= Beginning of Section =

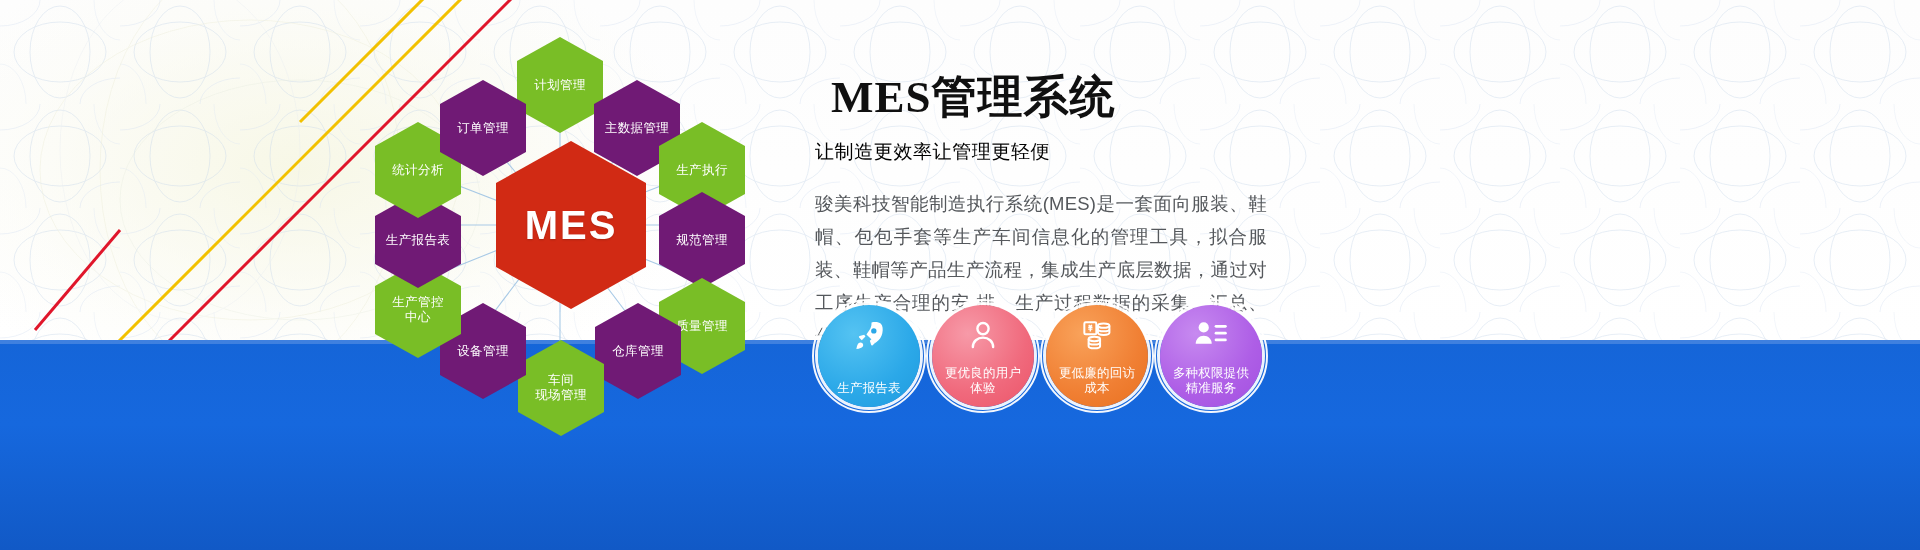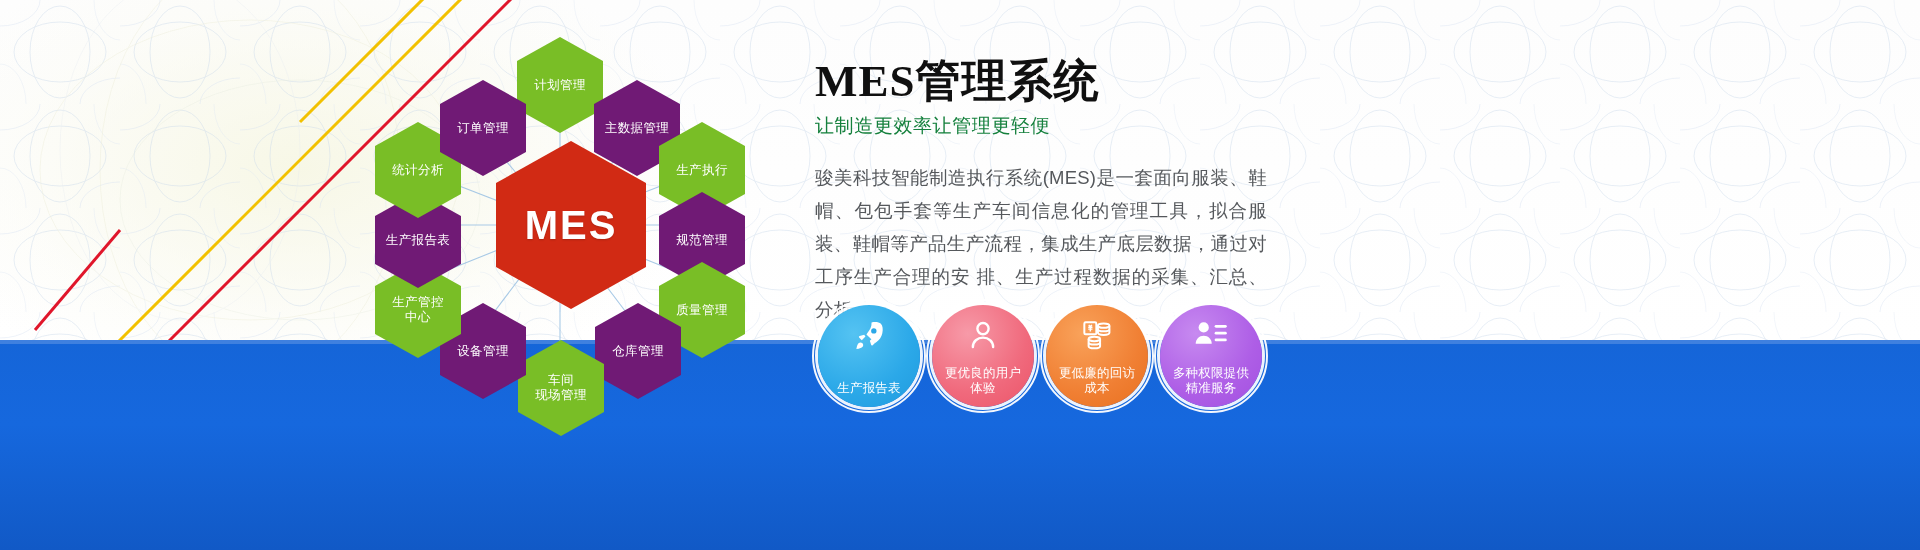--- a/index.html
+++ b/index.html
@@ -56,7 +56,7 @@
   .right{position:absolute;left:815px;top:55px;width:1080px;}
   .title{
     font-family:"Liberation Serif","DejaVu Serif",serif;
-    font-size:45px;font-weight:bold;color:#101010;letter-spacing:1px;margin:0;
+    font-size:45px;font-weight:bold;color:#101010;letter-spacing:1px;margin:16px;
     line-height:52px;
   }
   .subtitle{

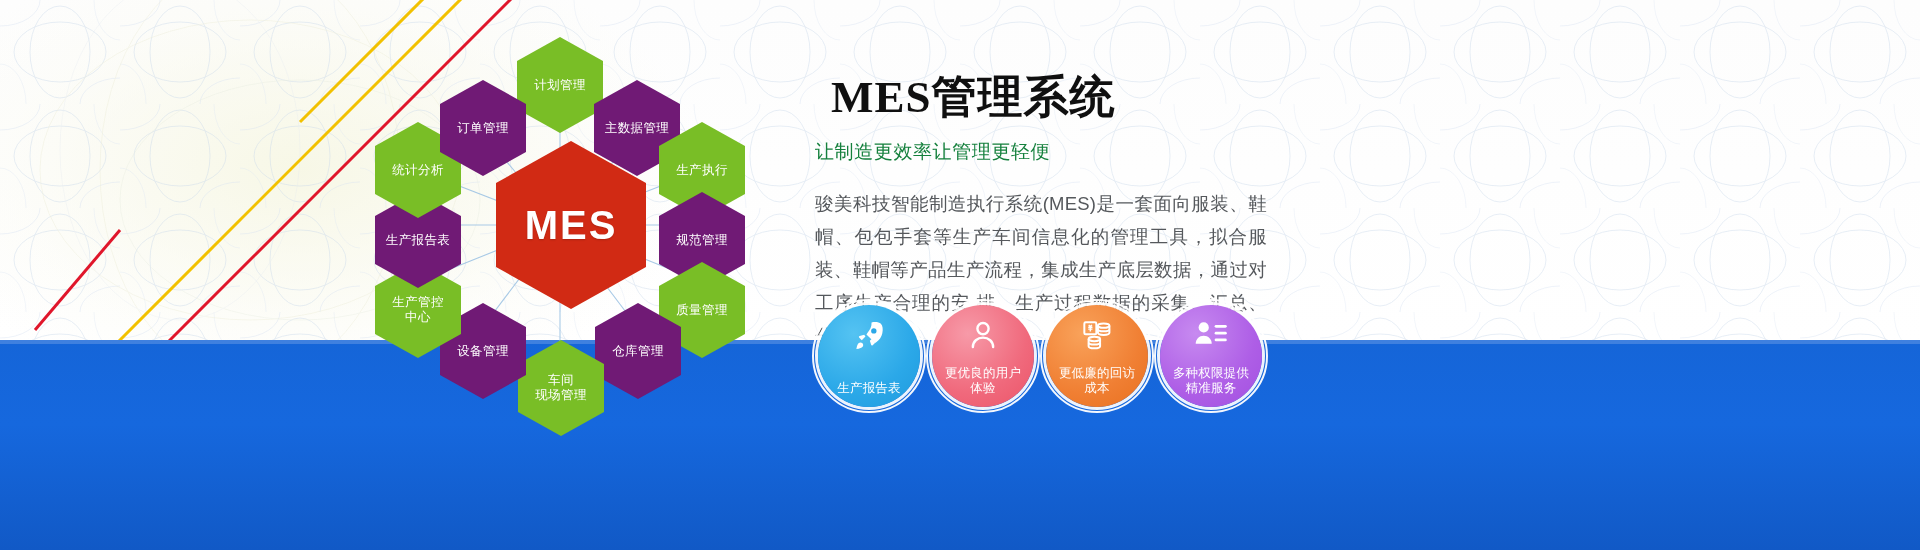--- a/index.html
+++ b/index.html
@@ -60,7 +60,7 @@
     line-height:52px;
   }
   .subtitle{
-    font-size:19px;color:#15803d;margin:6px 0 0 0;letter-spacing:.6px;font-weight:500;
+    font-size:19px;color:#000000;margin:6px 0 0 0;letter-spacing:.6px;font-weight:500;
   }
   .para{
     margin:22px 0 0 0;color:#55585c;font-size:18.5px;line-height:33px;

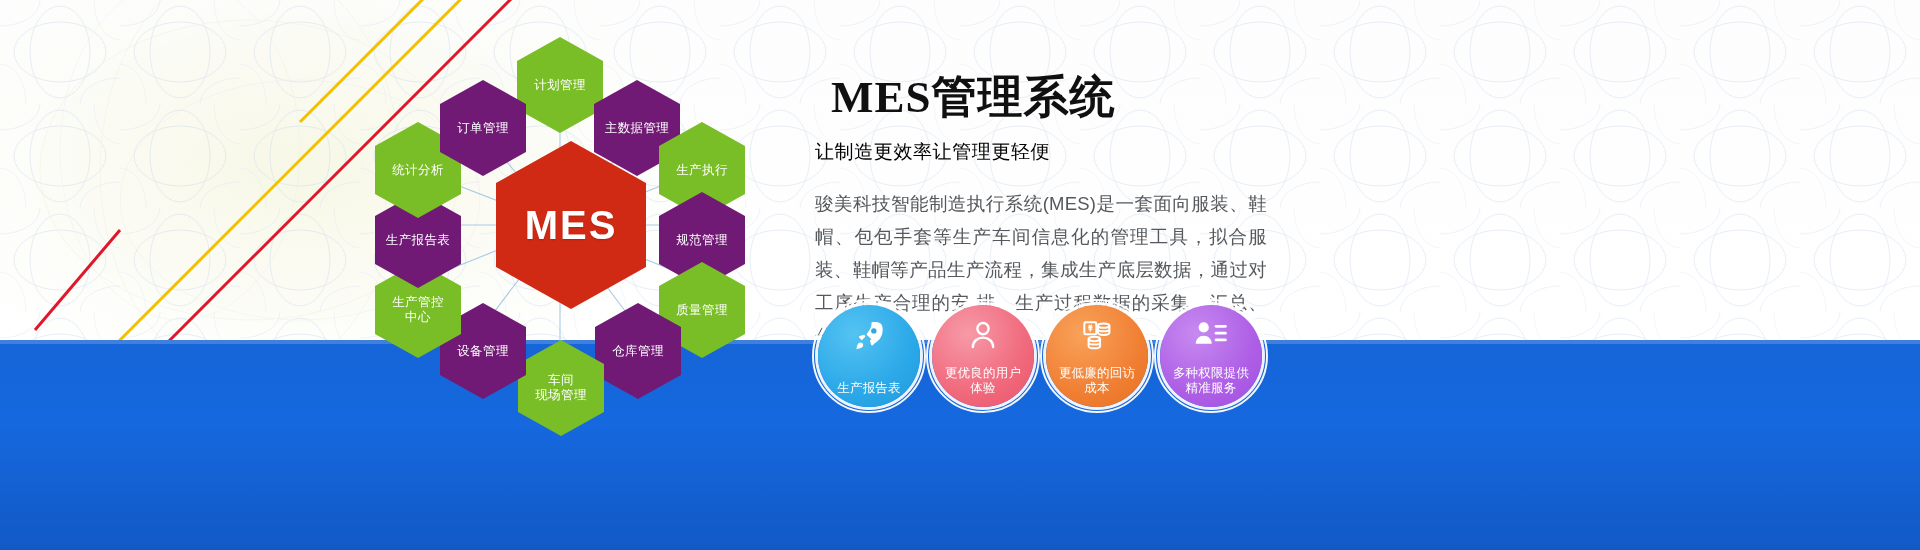--- a/index.html
+++ b/index.html
@@ -164,7 +164,7 @@
     <div class="hex blue" style="left:329px;top:182px;">
       <span>规范管理</span>
     </div>
-    <div class="hex green" style="left:329px;top:252px;align-items:center;">
+    <div class="hex green" style="left:329px;top:268px;align-items:center;">
       <span>质量管理</span>
     </div>
     <div class="hex blue" style="left:265px;top:293px;">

= End of Section =

Repeat the lines above exactly, and keep every picture out.

--- a/index.html
+++ b/index.html
@@ -56,7 +56,7 @@
   .right{position:absolute;left:815px;top:55px;width:1080px;}
   .title{
     font-family:"Liberation Serif","DejaVu Serif",serif;
-    font-size:45px;font-weight:bold;color:#101010;letter-spacing:1px;margin:0;
+    font-size:45px;font-weight:bold;color:#101010;letter-spacing:1px;margin:16px;
     line-height:52px;
   }
   .subtitle{

--- a/index.html
+++ b/index.html
@@ -60,7 +60,7 @@
     line-height:52px;
   }
   .subtitle{
-    font-size:19px;color:#15803d;margin:6px 0 0 0;letter-spacing:.6px;font-weight:500;
+    font-size:19px;color:#000000;margin:6px 0 0 0;letter-spacing:.6px;font-weight:500;
   }
   .para{
     margin:22px 0 0 0;color:#55585c;font-size:18.5px;line-height:33px;

--- a/index.html
+++ b/index.html
@@ -164,7 +164,7 @@
     <div class="hex blue" style="left:329px;top:182px;">
       <span>规范管理</span>
     </div>
-    <div class="hex green" style="left:329px;top:252px;align-items:center;">
+    <div class="hex green" style="left:329px;top:268px;align-items:center;">
       <span>质量管理</span>
     </div>
     <div class="hex blue" style="left:265px;top:293px;">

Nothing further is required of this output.